This exercise asks for a copy of each line in the records below with the word "which" in it.

Content starts

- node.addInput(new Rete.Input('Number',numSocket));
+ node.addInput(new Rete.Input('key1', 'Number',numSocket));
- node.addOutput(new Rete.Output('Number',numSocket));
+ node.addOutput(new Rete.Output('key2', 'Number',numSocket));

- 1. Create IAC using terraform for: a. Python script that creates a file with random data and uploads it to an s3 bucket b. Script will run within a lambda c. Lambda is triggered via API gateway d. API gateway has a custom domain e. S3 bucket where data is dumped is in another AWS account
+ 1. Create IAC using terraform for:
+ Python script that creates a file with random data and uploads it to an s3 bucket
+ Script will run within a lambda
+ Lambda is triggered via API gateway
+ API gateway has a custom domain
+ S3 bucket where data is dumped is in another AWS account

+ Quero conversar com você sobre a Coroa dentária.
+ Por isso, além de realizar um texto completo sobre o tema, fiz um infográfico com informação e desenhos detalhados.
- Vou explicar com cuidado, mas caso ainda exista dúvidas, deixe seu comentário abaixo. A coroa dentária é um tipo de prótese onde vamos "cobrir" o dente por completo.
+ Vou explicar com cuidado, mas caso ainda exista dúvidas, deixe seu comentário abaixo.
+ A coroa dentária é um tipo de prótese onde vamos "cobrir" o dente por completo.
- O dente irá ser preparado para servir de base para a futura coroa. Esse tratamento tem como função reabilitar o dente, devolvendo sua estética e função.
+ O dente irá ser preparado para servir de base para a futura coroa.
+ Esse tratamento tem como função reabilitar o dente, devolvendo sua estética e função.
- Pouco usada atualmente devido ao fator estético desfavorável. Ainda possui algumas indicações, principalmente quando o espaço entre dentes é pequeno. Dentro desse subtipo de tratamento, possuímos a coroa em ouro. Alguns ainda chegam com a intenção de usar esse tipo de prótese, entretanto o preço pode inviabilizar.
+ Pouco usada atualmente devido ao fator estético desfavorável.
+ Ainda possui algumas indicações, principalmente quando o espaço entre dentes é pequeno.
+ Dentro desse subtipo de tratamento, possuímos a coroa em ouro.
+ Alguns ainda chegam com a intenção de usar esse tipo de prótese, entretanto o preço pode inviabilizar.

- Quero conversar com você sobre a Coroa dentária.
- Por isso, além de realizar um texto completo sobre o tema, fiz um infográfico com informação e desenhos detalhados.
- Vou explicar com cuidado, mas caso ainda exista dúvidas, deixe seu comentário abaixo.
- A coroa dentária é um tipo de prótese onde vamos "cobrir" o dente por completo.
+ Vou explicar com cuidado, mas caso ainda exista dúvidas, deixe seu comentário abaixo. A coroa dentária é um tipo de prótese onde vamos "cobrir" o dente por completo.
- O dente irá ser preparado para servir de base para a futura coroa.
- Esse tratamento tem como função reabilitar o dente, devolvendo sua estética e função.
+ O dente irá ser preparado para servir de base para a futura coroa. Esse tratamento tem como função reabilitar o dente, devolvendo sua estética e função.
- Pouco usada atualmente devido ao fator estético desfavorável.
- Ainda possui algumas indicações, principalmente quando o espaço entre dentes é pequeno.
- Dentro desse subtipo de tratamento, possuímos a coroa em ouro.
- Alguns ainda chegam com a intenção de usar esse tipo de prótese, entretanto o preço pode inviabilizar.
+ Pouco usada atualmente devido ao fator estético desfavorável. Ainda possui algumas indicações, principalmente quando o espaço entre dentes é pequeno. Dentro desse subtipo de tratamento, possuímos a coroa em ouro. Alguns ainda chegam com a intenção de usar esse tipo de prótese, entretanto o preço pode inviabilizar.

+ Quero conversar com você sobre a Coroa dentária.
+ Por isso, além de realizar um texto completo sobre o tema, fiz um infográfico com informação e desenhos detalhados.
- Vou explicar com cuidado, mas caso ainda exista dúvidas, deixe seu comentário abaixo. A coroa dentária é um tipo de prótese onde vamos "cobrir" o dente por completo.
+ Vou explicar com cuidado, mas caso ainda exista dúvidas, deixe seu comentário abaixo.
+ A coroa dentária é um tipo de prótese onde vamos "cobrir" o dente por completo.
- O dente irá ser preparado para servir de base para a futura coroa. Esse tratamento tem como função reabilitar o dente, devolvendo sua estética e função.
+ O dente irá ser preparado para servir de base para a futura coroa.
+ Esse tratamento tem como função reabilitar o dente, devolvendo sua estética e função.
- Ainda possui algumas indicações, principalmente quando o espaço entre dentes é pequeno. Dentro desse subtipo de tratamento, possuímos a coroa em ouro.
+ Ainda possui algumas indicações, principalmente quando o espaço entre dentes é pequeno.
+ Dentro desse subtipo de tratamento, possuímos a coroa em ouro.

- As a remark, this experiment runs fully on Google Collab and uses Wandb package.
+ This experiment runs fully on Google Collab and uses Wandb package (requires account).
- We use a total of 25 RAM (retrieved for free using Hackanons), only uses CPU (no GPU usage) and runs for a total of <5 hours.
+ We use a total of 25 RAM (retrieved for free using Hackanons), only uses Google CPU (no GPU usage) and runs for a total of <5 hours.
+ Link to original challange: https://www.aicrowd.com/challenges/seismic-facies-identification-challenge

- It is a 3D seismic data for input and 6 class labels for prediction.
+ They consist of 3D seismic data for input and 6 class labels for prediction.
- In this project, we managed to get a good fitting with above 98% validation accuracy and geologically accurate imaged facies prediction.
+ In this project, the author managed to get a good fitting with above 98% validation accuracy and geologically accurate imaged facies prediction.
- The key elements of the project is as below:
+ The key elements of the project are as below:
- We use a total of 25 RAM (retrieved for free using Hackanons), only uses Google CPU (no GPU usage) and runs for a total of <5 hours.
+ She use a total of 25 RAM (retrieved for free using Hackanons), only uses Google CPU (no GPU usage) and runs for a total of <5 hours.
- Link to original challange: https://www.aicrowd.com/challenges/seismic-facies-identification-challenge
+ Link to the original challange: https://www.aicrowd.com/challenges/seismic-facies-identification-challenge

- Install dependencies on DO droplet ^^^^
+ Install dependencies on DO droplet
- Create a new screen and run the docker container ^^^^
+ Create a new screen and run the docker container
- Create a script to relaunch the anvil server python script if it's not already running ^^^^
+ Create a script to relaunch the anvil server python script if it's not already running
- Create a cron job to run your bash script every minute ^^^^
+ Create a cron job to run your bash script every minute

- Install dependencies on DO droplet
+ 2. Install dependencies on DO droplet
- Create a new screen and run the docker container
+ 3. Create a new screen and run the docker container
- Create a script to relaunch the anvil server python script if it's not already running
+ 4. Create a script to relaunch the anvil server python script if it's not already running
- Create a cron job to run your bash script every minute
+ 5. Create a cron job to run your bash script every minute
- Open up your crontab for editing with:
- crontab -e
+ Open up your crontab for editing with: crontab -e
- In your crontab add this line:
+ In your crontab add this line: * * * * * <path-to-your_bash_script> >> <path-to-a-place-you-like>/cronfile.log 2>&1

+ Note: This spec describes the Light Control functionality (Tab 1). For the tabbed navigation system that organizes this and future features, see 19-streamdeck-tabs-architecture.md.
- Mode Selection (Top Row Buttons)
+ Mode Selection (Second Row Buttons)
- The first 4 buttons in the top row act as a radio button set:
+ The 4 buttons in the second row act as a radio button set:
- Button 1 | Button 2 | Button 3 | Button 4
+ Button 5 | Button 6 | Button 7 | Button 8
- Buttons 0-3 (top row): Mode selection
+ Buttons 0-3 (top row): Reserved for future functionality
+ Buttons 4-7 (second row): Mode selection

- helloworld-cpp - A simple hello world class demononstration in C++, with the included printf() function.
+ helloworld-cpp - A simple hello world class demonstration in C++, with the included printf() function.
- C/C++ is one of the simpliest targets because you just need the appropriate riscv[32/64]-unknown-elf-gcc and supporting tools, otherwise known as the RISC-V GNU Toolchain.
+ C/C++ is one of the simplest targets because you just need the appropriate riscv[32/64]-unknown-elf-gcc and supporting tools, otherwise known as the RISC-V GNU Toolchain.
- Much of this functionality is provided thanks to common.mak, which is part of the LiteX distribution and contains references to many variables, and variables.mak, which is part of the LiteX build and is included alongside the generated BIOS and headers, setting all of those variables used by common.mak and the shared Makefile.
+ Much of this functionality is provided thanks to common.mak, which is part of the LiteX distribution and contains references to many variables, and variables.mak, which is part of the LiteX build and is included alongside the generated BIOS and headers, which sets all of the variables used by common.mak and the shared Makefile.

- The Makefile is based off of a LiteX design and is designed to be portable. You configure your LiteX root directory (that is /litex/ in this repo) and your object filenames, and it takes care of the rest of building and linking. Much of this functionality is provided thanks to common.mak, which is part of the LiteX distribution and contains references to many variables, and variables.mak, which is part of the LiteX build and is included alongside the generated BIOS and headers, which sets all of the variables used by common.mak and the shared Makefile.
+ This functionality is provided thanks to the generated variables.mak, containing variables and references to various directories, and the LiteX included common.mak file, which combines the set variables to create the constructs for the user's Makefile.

Content ends

ANSWER TO THIS EXERCISE ▸
- Much of this functionality is provided thanks to common.mak, which is part of the LiteX distribution and contains references to many variables, and variables.mak, which is part of the LiteX build and is included alongside the generated BIOS and headers, setting all of those variables used by common.mak and the shared Makefile.
+ Much of this functionality is provided thanks to common.mak, which is part of the LiteX distribution and contains references to many variables, and variables.mak, which is part of the LiteX build and is included alongside the generated BIOS and headers, which sets all of the variables used by common.mak and the shared Makefile.
- The Makefile is based off of a LiteX design and is designed to be portable. You configure your LiteX root directory (that is /litex/ in this repo) and your object filenames, and it takes care of the rest of building and linking. Much of this functionality is provided thanks to common.mak, which is part of the LiteX distribution and contains references to many variables, and variables.mak, which is part of the LiteX build and is included alongside the generated BIOS and headers, which sets all of the variables used by common.mak and the shared Makefile.
+ This functionality is provided thanks to the generated variables.mak, containing variables and references to various directories, and the LiteX included common.mak file, which combines the set variables to create the constructs for the user's Makefile.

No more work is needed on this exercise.